EXERCISE GOAL:
Below are records; please set down exactly the lines from the first through the one containing "[64,251,249,265] Let's first".

"""

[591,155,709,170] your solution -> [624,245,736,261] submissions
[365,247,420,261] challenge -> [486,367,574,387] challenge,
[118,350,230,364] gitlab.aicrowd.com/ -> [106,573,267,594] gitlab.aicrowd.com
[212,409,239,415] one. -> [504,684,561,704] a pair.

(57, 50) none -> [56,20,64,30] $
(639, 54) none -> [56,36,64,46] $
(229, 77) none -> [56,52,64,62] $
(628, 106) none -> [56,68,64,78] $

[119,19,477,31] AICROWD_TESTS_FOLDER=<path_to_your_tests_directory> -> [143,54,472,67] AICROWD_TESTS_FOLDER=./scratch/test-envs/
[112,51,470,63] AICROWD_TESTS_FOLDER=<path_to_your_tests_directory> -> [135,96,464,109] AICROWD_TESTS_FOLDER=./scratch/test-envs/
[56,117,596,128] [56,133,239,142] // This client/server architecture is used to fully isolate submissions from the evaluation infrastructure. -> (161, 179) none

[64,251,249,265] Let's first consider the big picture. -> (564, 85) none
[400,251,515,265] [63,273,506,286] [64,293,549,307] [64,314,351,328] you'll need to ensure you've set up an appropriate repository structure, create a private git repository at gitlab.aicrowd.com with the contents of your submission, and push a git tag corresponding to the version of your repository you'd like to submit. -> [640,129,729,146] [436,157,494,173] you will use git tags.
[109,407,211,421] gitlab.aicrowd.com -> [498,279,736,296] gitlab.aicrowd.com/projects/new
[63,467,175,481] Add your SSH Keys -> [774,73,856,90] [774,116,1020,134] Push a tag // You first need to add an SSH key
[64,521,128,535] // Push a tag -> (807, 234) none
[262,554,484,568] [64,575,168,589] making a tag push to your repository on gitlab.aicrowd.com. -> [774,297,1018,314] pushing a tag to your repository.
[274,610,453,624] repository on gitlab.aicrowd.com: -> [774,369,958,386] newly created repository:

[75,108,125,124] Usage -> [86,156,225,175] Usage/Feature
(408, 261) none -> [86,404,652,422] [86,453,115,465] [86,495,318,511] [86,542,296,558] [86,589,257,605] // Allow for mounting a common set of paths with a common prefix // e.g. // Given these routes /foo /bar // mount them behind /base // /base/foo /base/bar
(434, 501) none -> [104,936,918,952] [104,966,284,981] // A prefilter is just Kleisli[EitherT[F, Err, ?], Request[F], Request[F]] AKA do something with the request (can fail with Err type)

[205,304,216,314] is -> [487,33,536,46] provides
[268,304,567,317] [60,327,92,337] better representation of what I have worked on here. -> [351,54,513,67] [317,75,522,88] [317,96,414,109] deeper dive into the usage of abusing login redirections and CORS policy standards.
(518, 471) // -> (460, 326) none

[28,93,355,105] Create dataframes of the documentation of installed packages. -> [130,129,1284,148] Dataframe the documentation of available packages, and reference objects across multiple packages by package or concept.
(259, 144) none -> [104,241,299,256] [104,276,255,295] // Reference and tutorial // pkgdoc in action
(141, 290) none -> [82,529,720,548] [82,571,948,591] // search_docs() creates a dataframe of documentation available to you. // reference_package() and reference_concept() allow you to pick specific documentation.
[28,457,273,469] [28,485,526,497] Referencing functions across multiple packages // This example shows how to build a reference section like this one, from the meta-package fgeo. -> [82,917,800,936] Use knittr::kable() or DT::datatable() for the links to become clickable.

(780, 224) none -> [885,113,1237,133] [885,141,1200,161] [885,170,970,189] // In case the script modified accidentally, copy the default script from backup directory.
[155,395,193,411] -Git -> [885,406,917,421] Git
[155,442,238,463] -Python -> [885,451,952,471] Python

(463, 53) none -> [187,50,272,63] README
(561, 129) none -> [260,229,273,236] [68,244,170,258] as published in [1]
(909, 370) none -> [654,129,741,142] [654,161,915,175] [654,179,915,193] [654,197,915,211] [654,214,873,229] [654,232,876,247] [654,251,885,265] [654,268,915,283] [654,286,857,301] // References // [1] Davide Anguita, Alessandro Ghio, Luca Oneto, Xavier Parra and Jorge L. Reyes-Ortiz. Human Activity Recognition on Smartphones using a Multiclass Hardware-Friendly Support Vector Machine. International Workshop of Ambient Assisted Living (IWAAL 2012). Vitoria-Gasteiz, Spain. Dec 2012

"""

EXPECTED OUTPUT:
[591,155,709,170] your solution -> [624,245,736,261] submissions
[365,247,420,261] challenge -> [486,367,574,387] challenge,
[118,350,230,364] gitlab.aicrowd.com/ -> [106,573,267,594] gitlab.aicrowd.com
[212,409,239,415] one. -> [504,684,561,704] a pair.

(57, 50) none -> [56,20,64,30] $
(639, 54) none -> [56,36,64,46] $
(229, 77) none -> [56,52,64,62] $
(628, 106) none -> [56,68,64,78] $

[119,19,477,31] AICROWD_TESTS_FOLDER=<path_to_your_tests_directory> -> [143,54,472,67] AICROWD_TESTS_FOLDER=./scratch/test-envs/
[112,51,470,63] AICROWD_TESTS_FOLDER=<path_to_your_tests_directory> -> [135,96,464,109] AICROWD_TESTS_FOLDER=./scratch/test-envs/
[56,117,596,128] [56,133,239,142] // This client/server architecture is used to fully isolate submissions from the evaluation infrastructure. -> (161, 179) none

[64,251,249,265] Let's first consider the big picture. -> (564, 85) none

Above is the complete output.